Oil Price Surge Fuels Inflation Concerns 2023
Oil Price Surge Fuels Inflation Concerns 2023
The global economy has witnessed a renewed surge in oil prices, a phenomenon that is sending shockwaves across nations and adding fuel to concerns about inflation and Current Account Deficit (CAD).
Oil, often referred to as the “black gold,” plays a pivotal role in the global economy. It powers industries, drives transportation, and affects the price of various goods and services. When oil prices fluctuate, it can significantly influence inflation rates and a country’s trade balance, which in turn affects the current account.
The start of the Israel-Hamas conflict has rekindled concerns about high petroleum prices, which last week drastically reversed after temporarily reaching a year-high of $97 per barrel in September. Brent crude was trading above $87 a barrel on Monday.
Even though the RBI assumed in its most recent monetary policy statement that the price of India’s crude oil basket would average $85 per barrel in FY24, global uncertainties brought on by the Israeli war and the extension of production cuts announced by Saudi Arabia, Russia, and OPEC (Organisation of the Petroleum Exporting Countries) may result in a much higher average price for India’s crude basket.
A spike in imported inflation will result from more expensive crude, in terms of inflation. The effect would be subdued, though, as there may be little or no pass-through of the increase to the retail level.
But because crude is related to naptha, petrol and other industrial feeds in addition to vehicle fuel pump costs, its price increase will also have an impact on a wide range of goods in the petrochem-to-plastics value chain, as well as metals and other commodities. Since the retail prices of this widely used fertiliser are set, higher costs might increase the fertiliser subsidy in India, which imports 20% of its urea needs.
As nations emerge from the shadows of the COVID-19 pandemic and economies start revving up, there’s a heightened demand for oil.
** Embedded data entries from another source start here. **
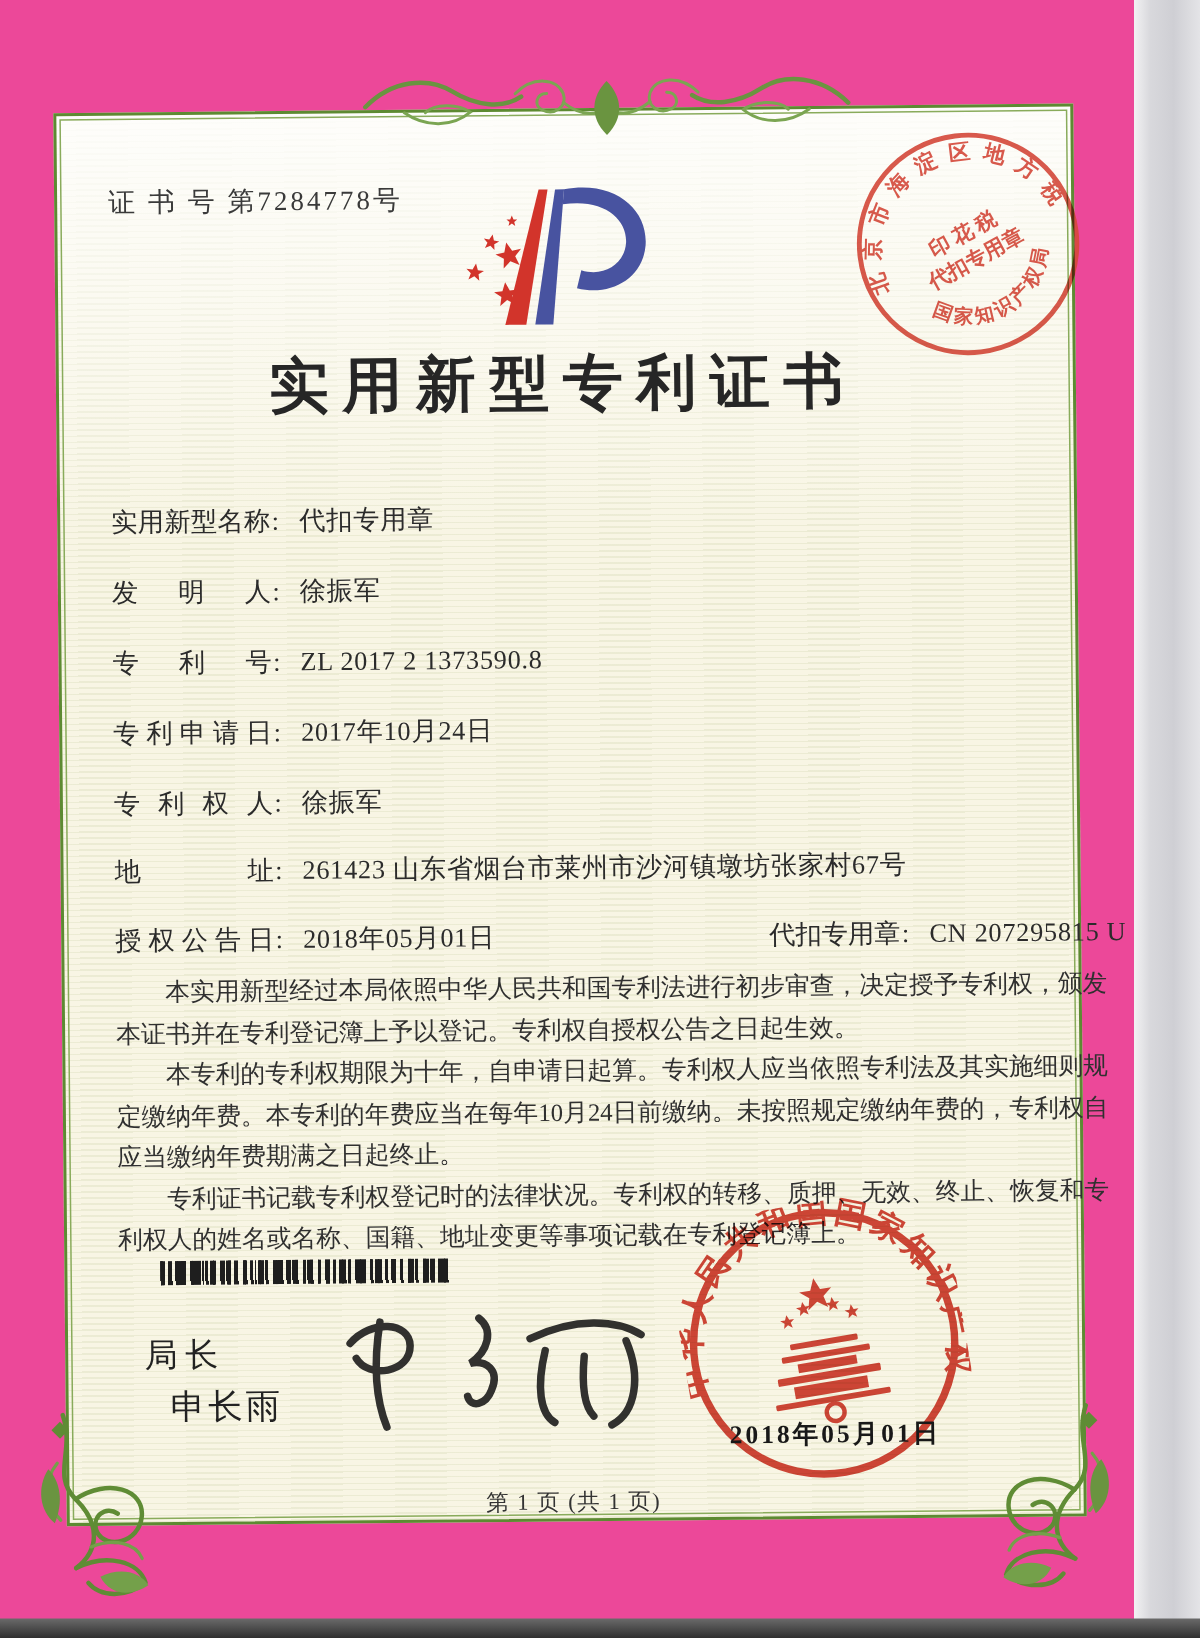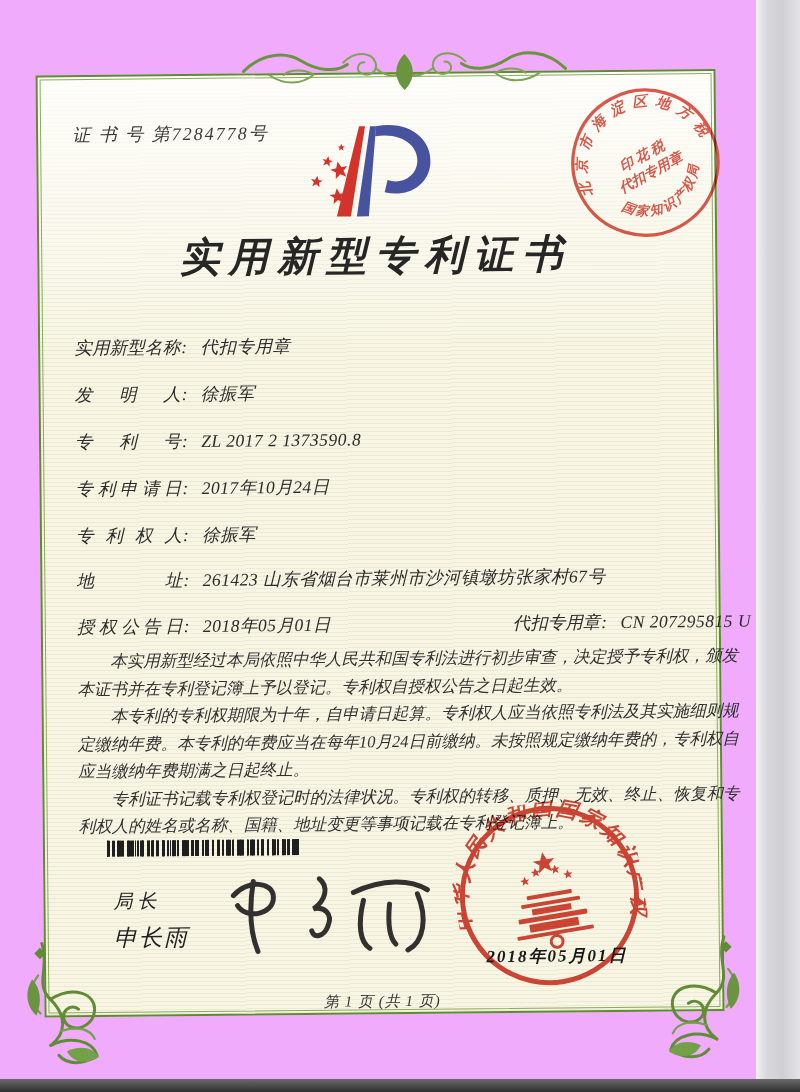--- a/index.html
+++ b/index.html
@@ -5,10 +5,9 @@
   html,body{margin:0;padding:0;background:#e9e9e9;}
   .page{
     position:relative; width:800px; height:1092px; overflow:hidden;
-    background:#f0abfc;
+    background:#ec4899;
     font-family:"Liberation Serif","DejaVu Serif",serif;
     color:#2e2e2e;
-    font-style:italic;
   }
   
   .scan-strip-right{position:absolute; right:0; top:0; width:44px; height:100%;

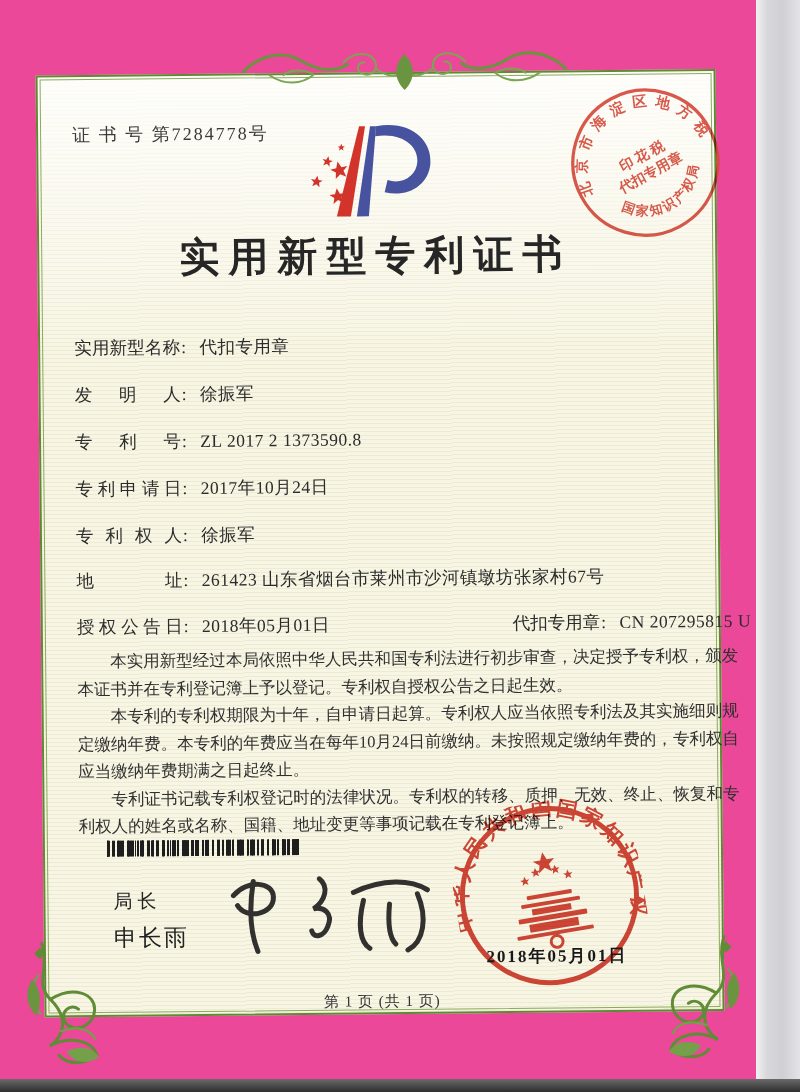--- a/index.html
+++ b/index.html
@@ -43,7 +43,7 @@
       repeating-linear-gradient(90deg,#1e1e1e 0 2px,rgba(0,0,0,0) 2px 5px),
       repeating-linear-gradient(90deg,#1e1e1e 0 1px,rgba(0,0,0,0) 1px 7px),
       repeating-linear-gradient(90deg,#1e1e1e 0 3px,rgba(0,0,0,0) 3px 11px);}
-  .signer-title{position:absolute; left:110px; top:886px; font-size:19px; letter-spacing:5px;
+  .signer-title{position:absolute; left:93px; top:886px; font-size:22px; letter-spacing:5px;
     font-family:"Liberation Sans","DejaVu Sans",sans-serif; color:#222; z-index:8;}
   .signer-name{position:absolute; left:110px; top:920px; font-size:23px; letter-spacing:2px;
     font-family:"Liberation Sans","DejaVu Sans",sans-serif; color:#222; z-index:8;}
Industries are scaling up operations and people are travelling more – both of which require fuel.
OPEC (Organization of the Petroleum Exporting Countries) and its allies have been cautious in increasing output. This, coupled with geopolitical tensions in key oil-producing regions, has restricted supply.
Financial markets play a significant role in oil pricing. Speculators, sensing an opportunity amidst the supply-demand mismatch, have further driven up the prices.
Oil and its byproducts, like gasoline and diesel, become more expensive, directly affecting consumers and industries.Higher transportation costs mean that goods become more expensive to move around. This translates into higher prices for consumers, from food items to manufactured goods.
Inflation erodes purchasing power, which means people have to spend more to acquire the same set of goods or services. This can lead to decreased consumer spending and can eventually slow down economic growth.
The Current Account Deficit (CAD) is a measure of a country’s trade balance in goods, services, and unilateral transfers. When a country imports more than it exports, it runs a deficit.
Countries have to shell out more of their foreign exchange reserves to pay for the same quantity of oil.A widening CAD can exert downward pressure on the national currency, making imports even more expensive and further widening the deficit.
A persistent CAD can make a country less attractive to foreign investors, as it might be perceived as a sign of economic instability.
Countries need to look beyond oil and invest in alternative energy sources like solar, wind, and nuclear. Building and maintaining strategic petroleum reserves can act as a buffer during times of price volatility. Promoting energy-efficient technologies and conservation practices can reduce the demand for oil.
Central banks might consider adjusting interest rates or taking other monetary measures to combat inflation. Similarly, governments can look at fiscal measures to support industries most affected by rising oil costs.
The renewed surge in oil prices is a stark reminder of the intricate web of global economic dependencies. It underscores the need for countries to diversify their energy portfolios and adopt sustainable practices.
While the immediate future may see more economic turbulence owing to these price fluctuations, it also presents an opportunity for nations to innovate and adapt in the face of challenges.